• _Records for the task_:
━━━
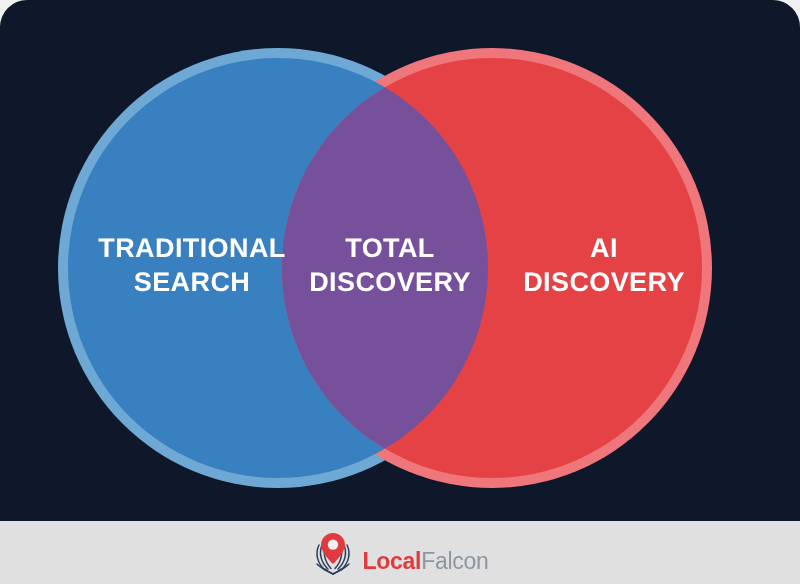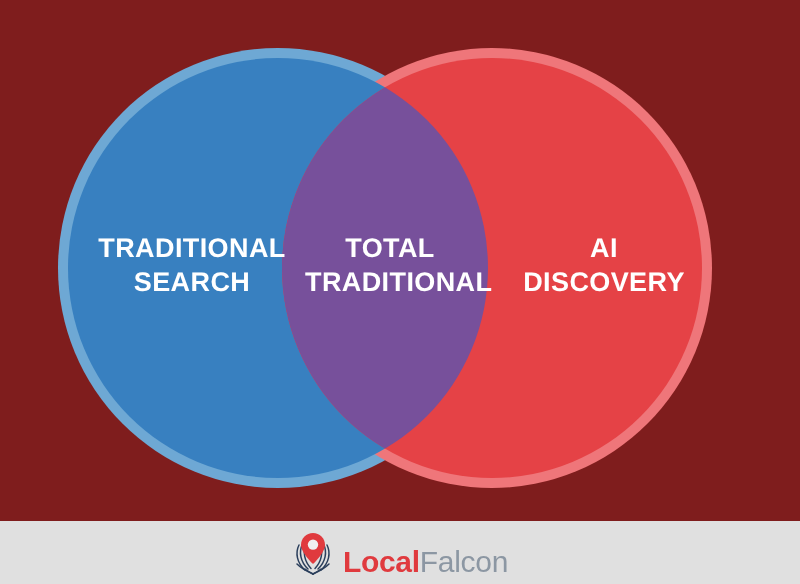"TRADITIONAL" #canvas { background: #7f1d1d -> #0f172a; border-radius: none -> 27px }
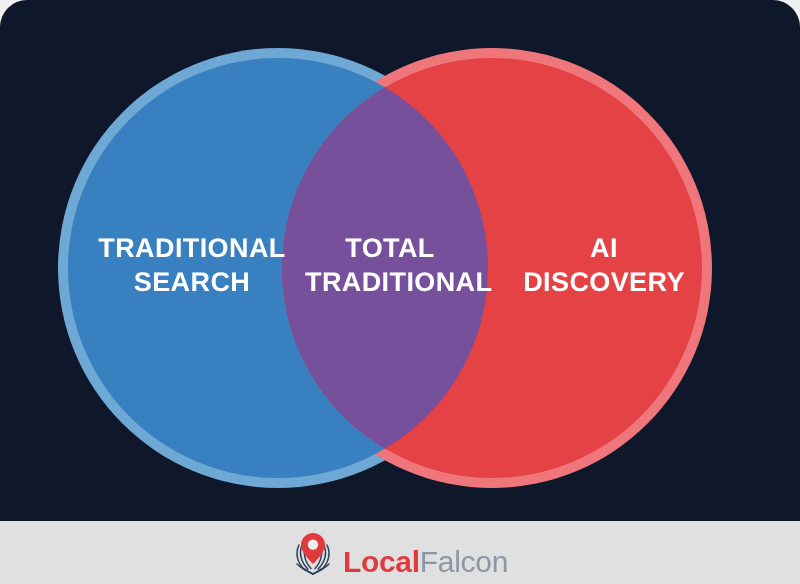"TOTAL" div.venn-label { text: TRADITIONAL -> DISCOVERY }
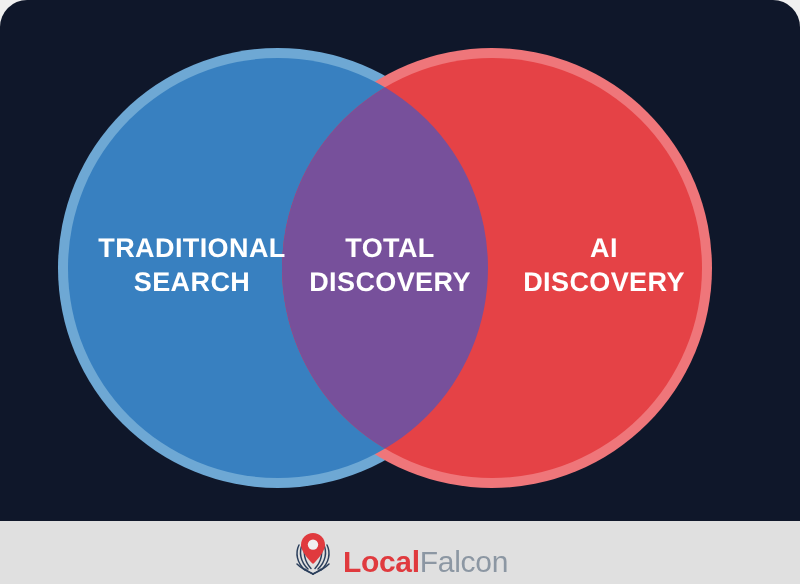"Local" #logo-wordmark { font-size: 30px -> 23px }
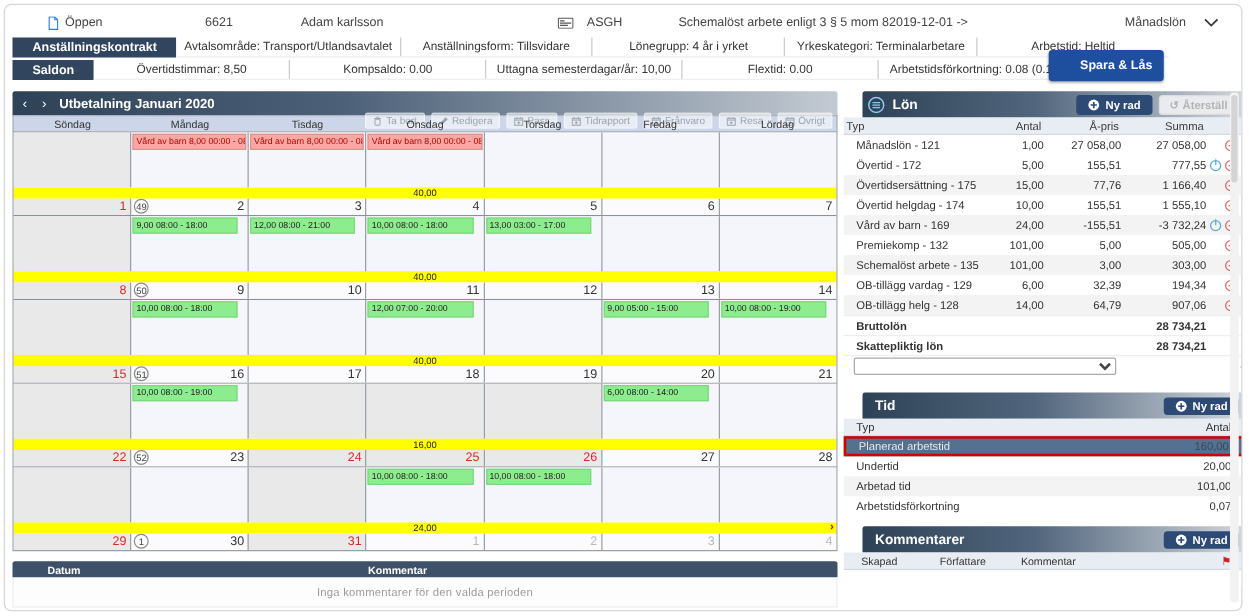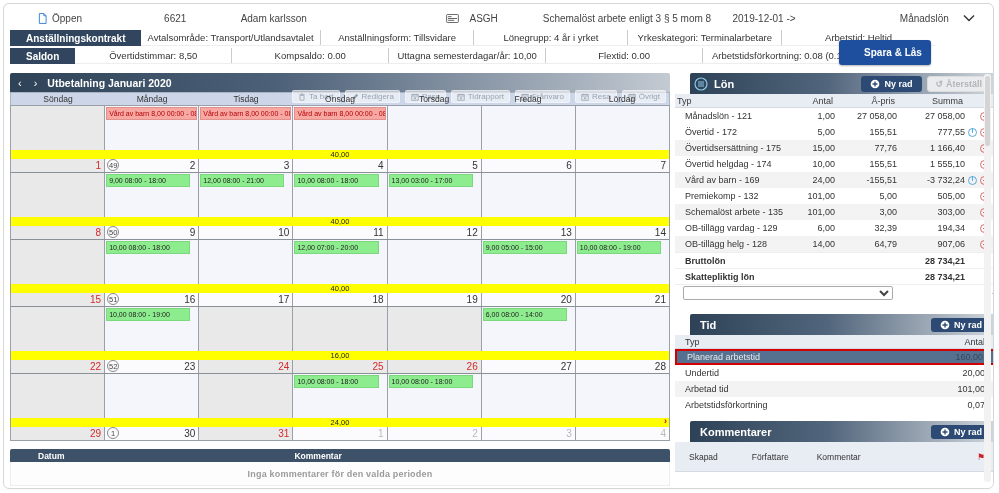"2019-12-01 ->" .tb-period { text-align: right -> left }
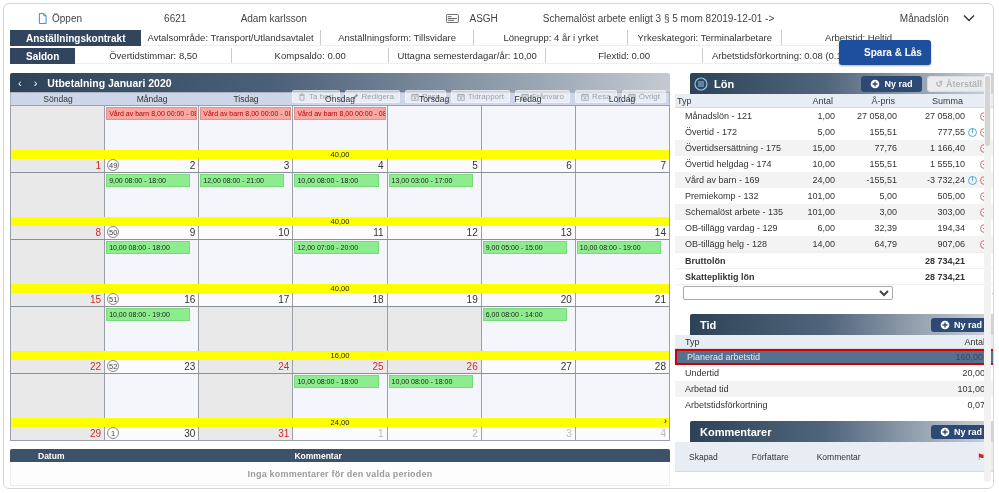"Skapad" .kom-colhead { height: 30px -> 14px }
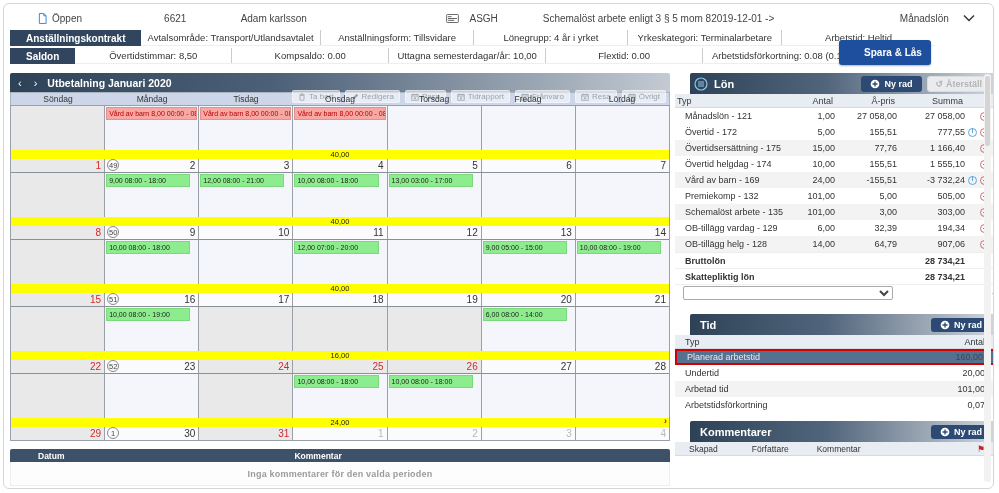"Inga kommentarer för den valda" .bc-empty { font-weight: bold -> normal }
━━━
• _Directions_: Make a verbatim copy of all the entries and strip out the pictures.

• _Result of the task_:
"TRADITIONAL" #canvas { background: #7f1d1d -> #0f172a; border-radius: none -> 27px }
"TOTAL" div.venn-label { text: TRADITIONAL -> DISCOVERY }
"Local" #logo-wordmark { font-size: 30px -> 23px }
"2019-12-01 ->" .tb-period { text-align: right -> left }
"Skapad" .kom-colhead { height: 30px -> 14px }
"Inga kommentarer för den valda" .bc-empty { font-weight: bold -> normal }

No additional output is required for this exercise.